You don't take in CALORIES of whey, you take in GRAMS. The basic one is to take in how much you weight(ex: weight= 180 lbs so you take 180g of whey). If you want to gain mass slowly load more and more calories(try to eat healthy fats, so you don't gain fat rather then muscle). Get a notebook and write down all the nutrition info and add up all the cals, carbs, protein, etc etc. Make sure you train heavy too though, you can't be burning calories if you want to put on weight.
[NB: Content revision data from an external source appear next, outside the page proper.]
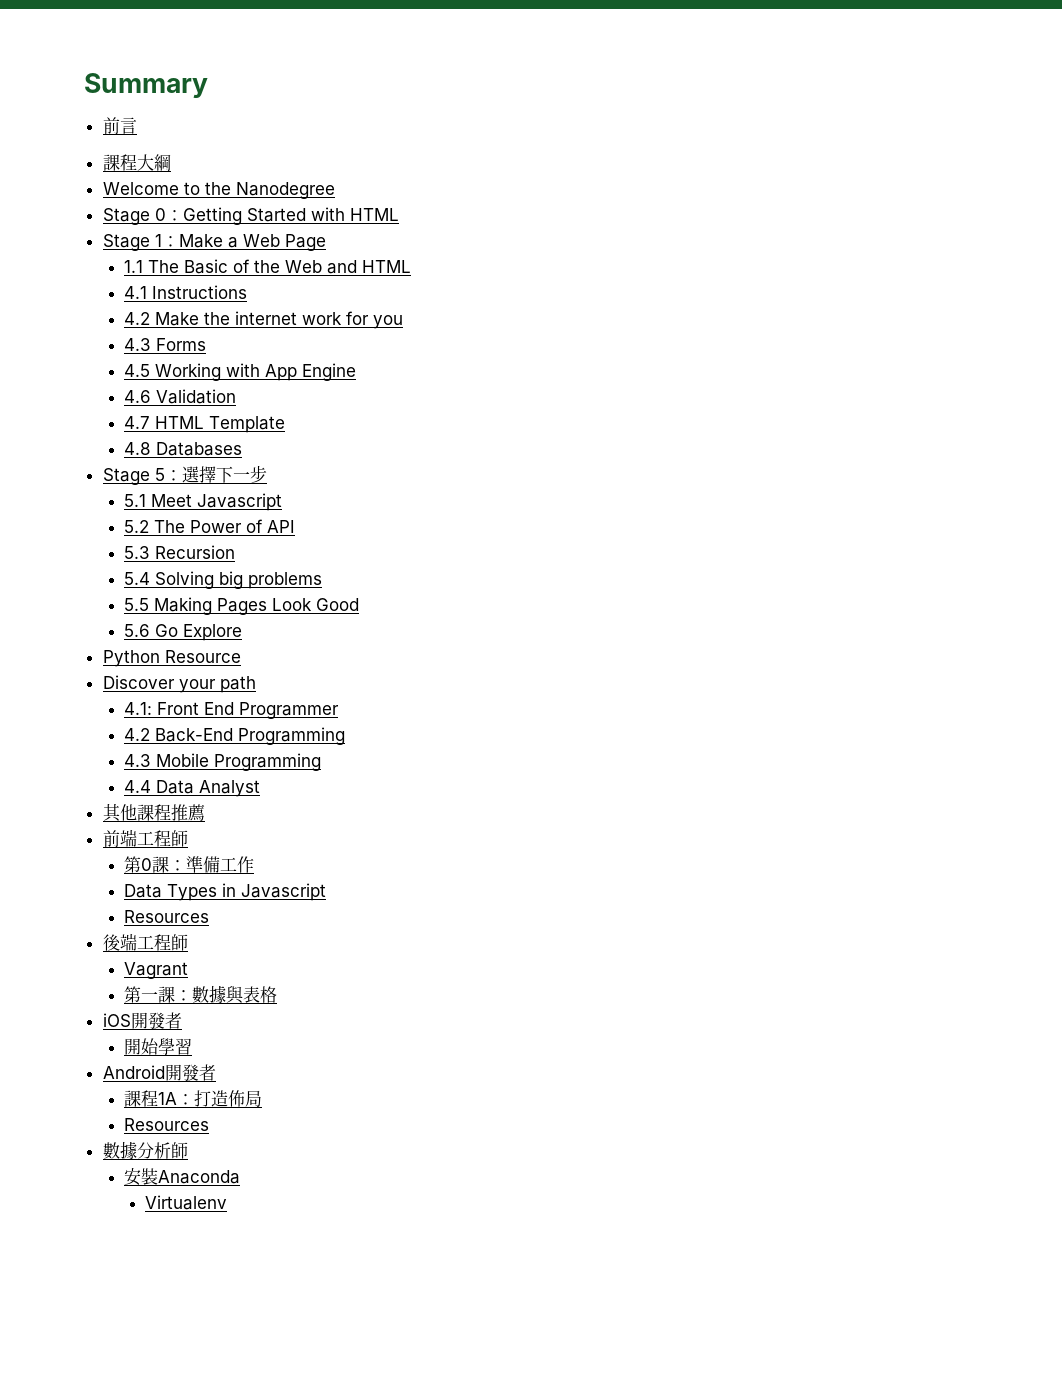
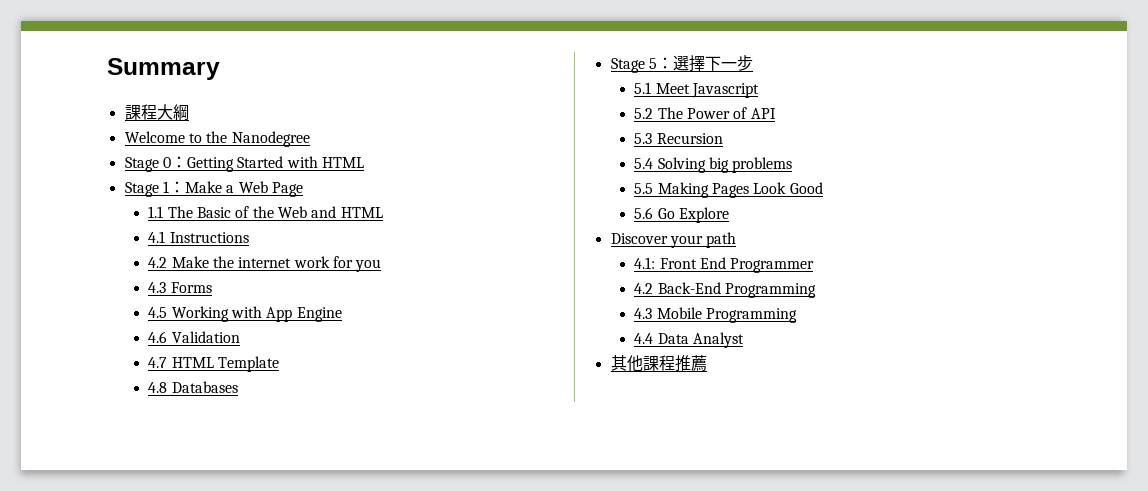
- 前言
- Python Resource
- 前端工程師
- 第0課：準備工作
- Data Types in Javascript
- Resources
- 後端工程師
- Vagrant
- 第一課：數據與表格
- iOS開發者
- 開始學習
- Android開發者
- 課程1A：打造佈局
- Resources
- 數據分析師
- 安裝Anaconda
- Virtualenv

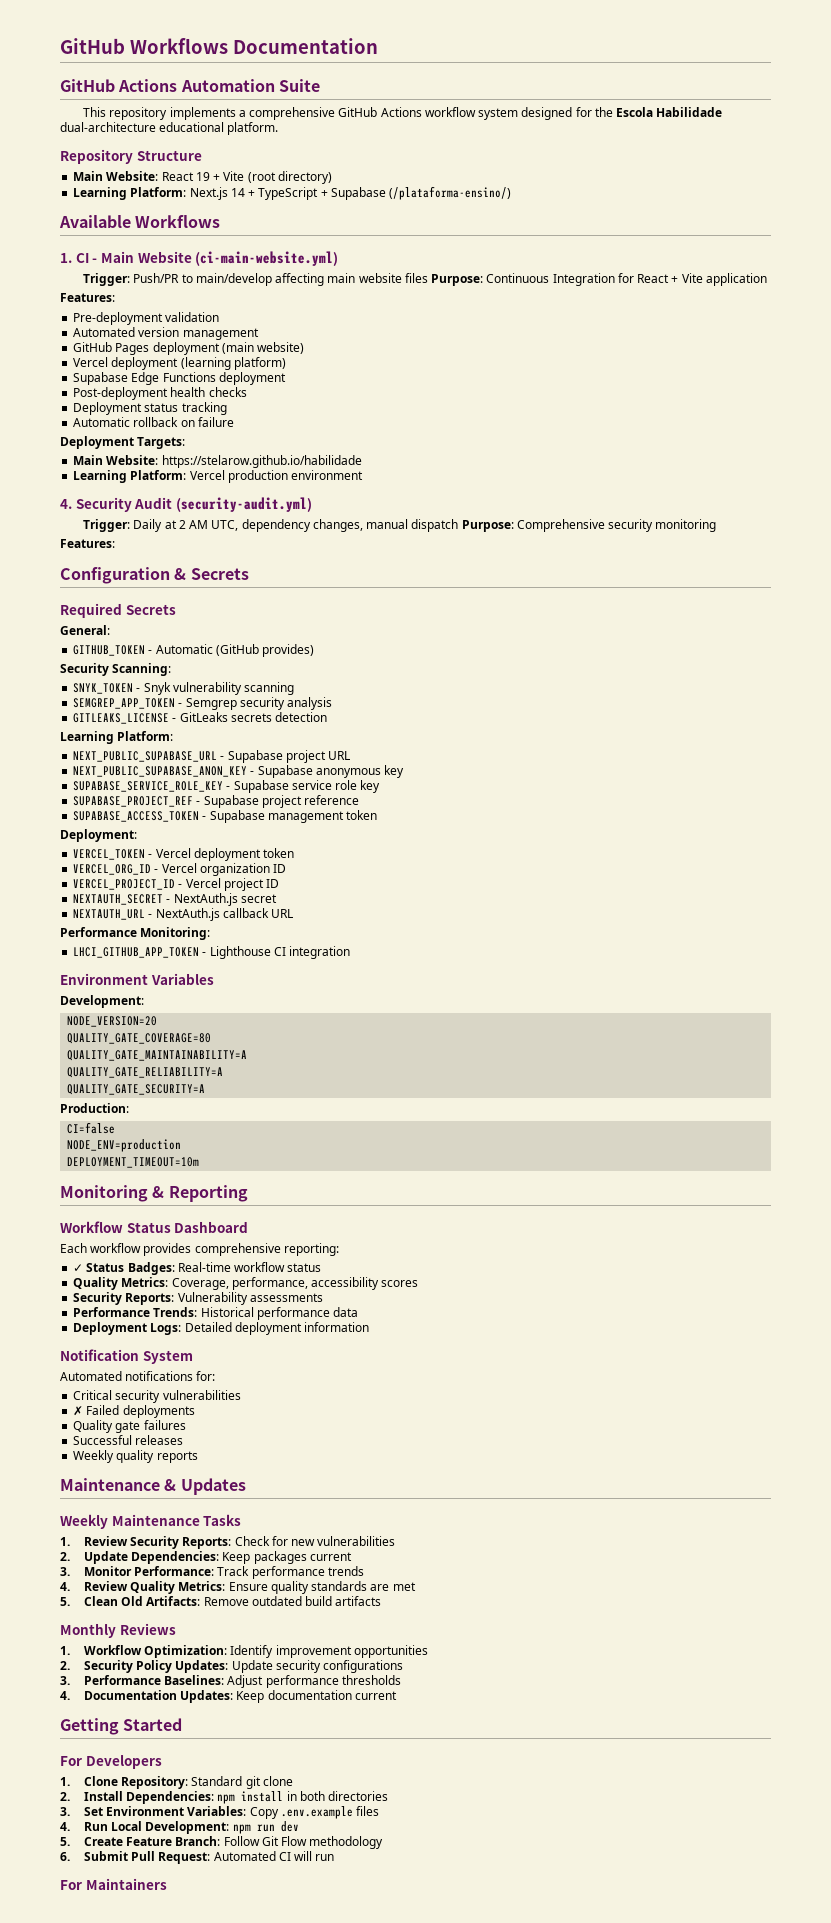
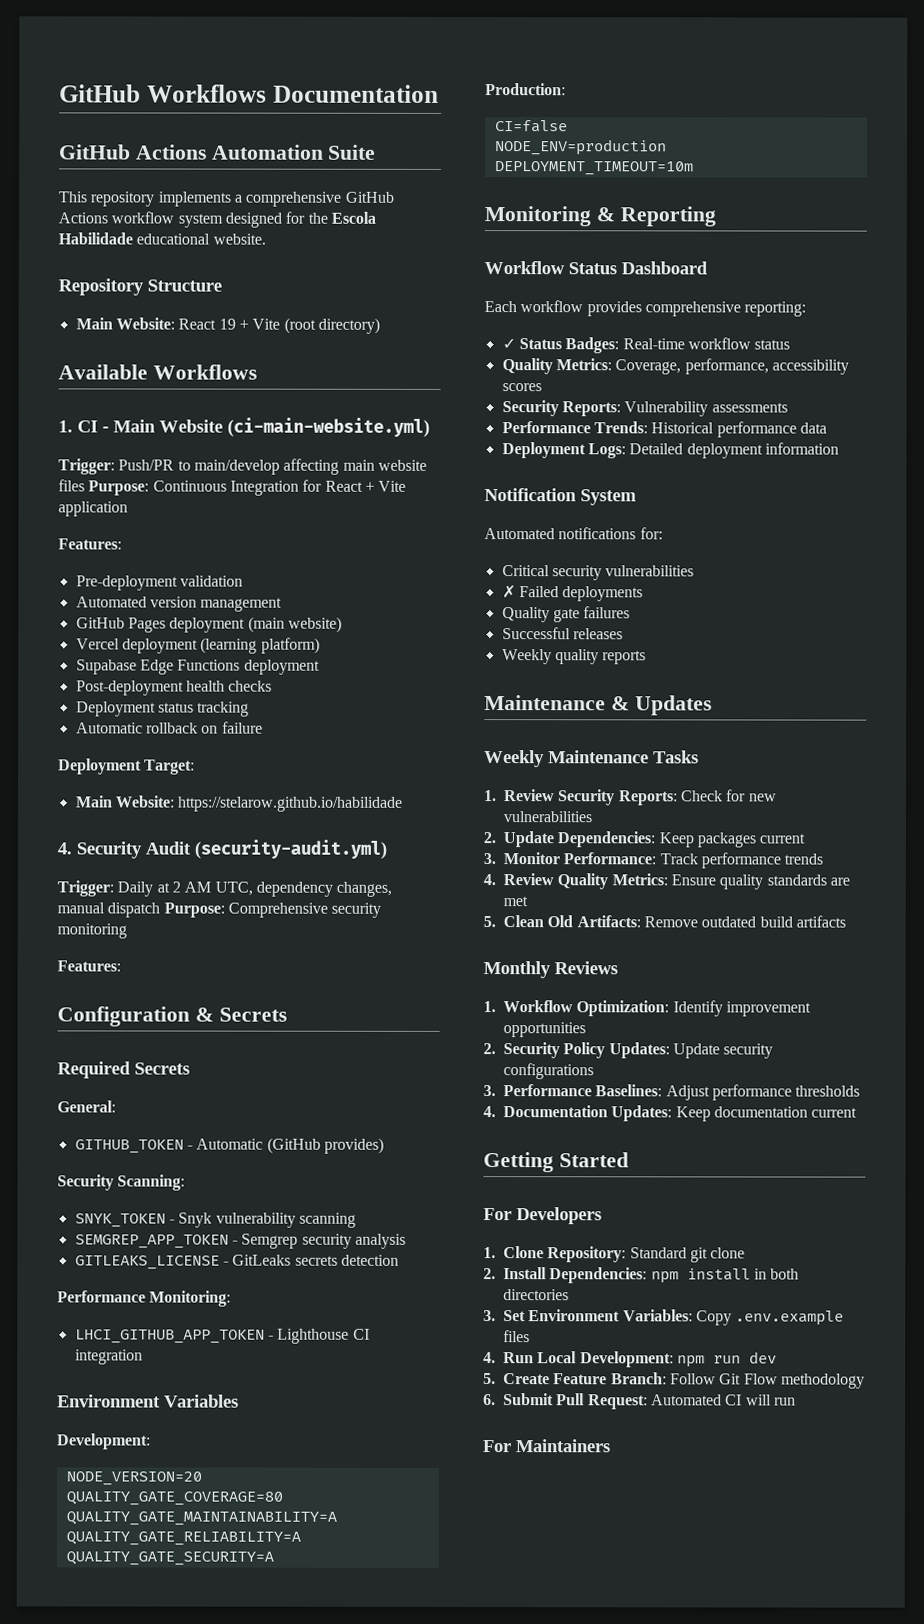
- This repository implements a comprehensive GitHub Actions workflow system designed for the Escola Habilidade dual-architecture educational platform.
+ This repository implements a comprehensive GitHub Actions workflow system designed for the Escola Habilidade educational website.
- Learning Platform: Next.js 14 + TypeScript + Supabase (/plataforma-ensino/)
- Deployment Targets:
+ Deployment Target:
- Learning Platform: Vercel production environment
  GITLEAKS_LICENSE - GitLeaks secrets detection
- Learning Platform:
- NEXT_PUBLIC_SUPABASE_URL - Supabase project URL
- NEXT_PUBLIC_SUPABASE_ANON_KEY - Supabase anonymous key
- SUPABASE_SERVICE_ROLE_KEY - Supabase service role key
- SUPABASE_PROJECT_REF - Supabase project reference
- SUPABASE_ACCESS_TOKEN - Supabase management token
- Deployment:
- VERCEL_TOKEN - Vercel deployment token
- VERCEL_ORG_ID - Vercel organization ID
- VERCEL_PROJECT_ID - Vercel project ID
- NEXTAUTH_SECRET - NextAuth.js secret
- NEXTAUTH_URL - NextAuth.js callback URL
1 Gram of Whey protein, or any type of protein, converts into 4 caloric units of energy when processed by your body.


PS I always though it was funny how those huge est for protein intake, come from magazines and and websites that sell the stuff.
 
As long as I have a balanced diet said:
The key is as long as you have a balanced diet, then adding 4-6 servings of 2 scoops of protein shakes will be the single most important thing that you can ever do to gain quality mass. Just remember you have to be consistent, and it will take time. DON'T overtrain. How are you going to grow if your always training. Be intense with power movements and get your rest. Repeat and grow a few pounds of quality muscle every few months and let em start maturing.
 
In a perfect world, you'd get a lot of protein and get it via food. Protein shakes are largely about one thing: convenience. Focus on getting 6 meals a day with generous portions of protein in each one. If this is difficult, make one of the 6 a protein shake. But becoming dependent on shakes for multiple meals every day is not optimal and unless you are EXTREMELY busy is usually a sign of laziness. And if your nutritional habits are lazy that's fine -- as long as you don't mind lazy results.